En l’espèce, la déclaration d’appel est motivée par un éloignement qui ne peut avoir lieu à bref délai, mais, la présente procédure est introduite au visa de l’article L742-4 2° du code de l’entrée et du séjour des étrangers et du droit d’asile (deuxième prolongation, défaut de passeport) qui n’impose pas la démonstration que les obstacles à l’exécution de la mesure d’éloignement soient surmontés à « brefs délais », dès lors l’unique moyen de critique n’est pas applicable au cas d’espèce et, en conséquence, n’est pas recevable.
PAR CES MOTIFS
REJETONS la déclaration d’appel,
ORDONNONS la remise immédiate au procureur général d’une expédition de la présente ordonnance.
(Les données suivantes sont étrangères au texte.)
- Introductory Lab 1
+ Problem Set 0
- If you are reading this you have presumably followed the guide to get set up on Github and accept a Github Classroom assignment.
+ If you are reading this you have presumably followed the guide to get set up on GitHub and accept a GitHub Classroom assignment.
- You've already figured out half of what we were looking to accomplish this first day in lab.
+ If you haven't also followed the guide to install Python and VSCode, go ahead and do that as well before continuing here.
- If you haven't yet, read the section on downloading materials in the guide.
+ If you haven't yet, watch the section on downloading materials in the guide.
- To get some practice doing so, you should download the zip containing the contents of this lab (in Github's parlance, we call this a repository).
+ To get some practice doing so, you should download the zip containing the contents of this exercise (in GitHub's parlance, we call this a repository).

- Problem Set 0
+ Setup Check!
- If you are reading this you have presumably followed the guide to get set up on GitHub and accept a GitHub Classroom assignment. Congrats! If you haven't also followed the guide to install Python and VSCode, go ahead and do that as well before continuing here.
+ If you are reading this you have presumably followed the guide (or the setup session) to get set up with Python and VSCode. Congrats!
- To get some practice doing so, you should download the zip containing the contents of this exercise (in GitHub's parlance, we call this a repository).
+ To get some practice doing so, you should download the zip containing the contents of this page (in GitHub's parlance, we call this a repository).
Fait à Paris le 02 juillet 2024 à 09h36
LE GREFFIER, LE PRÉSIDENT,
REÇU NOTIFICATION DE L’ORDONNANCE ET DE L’EXERCICE DES VOIES DE RECOURS :
Pour information :
L’ordonnance n’est pas susceptible d’opposition.
Le pourvoi en cassation est ouvert à l’étranger, à l’autorité administrative qui a prononcé le maintien en zone d’attente ou la rétention et au ministère public.
Le délai de pourvoi en cassation est de deux mois à compter de la notification.
Le pourvoi est formé par déclaration écrite remise au secrétariat greffe de la Cour de cassation par l’avocat au Conseil d’Etat et à la Cour de cassation constitué par le demandeur.
Notification effectuée aux parties par LRAR ou télécopie et/ou courriel.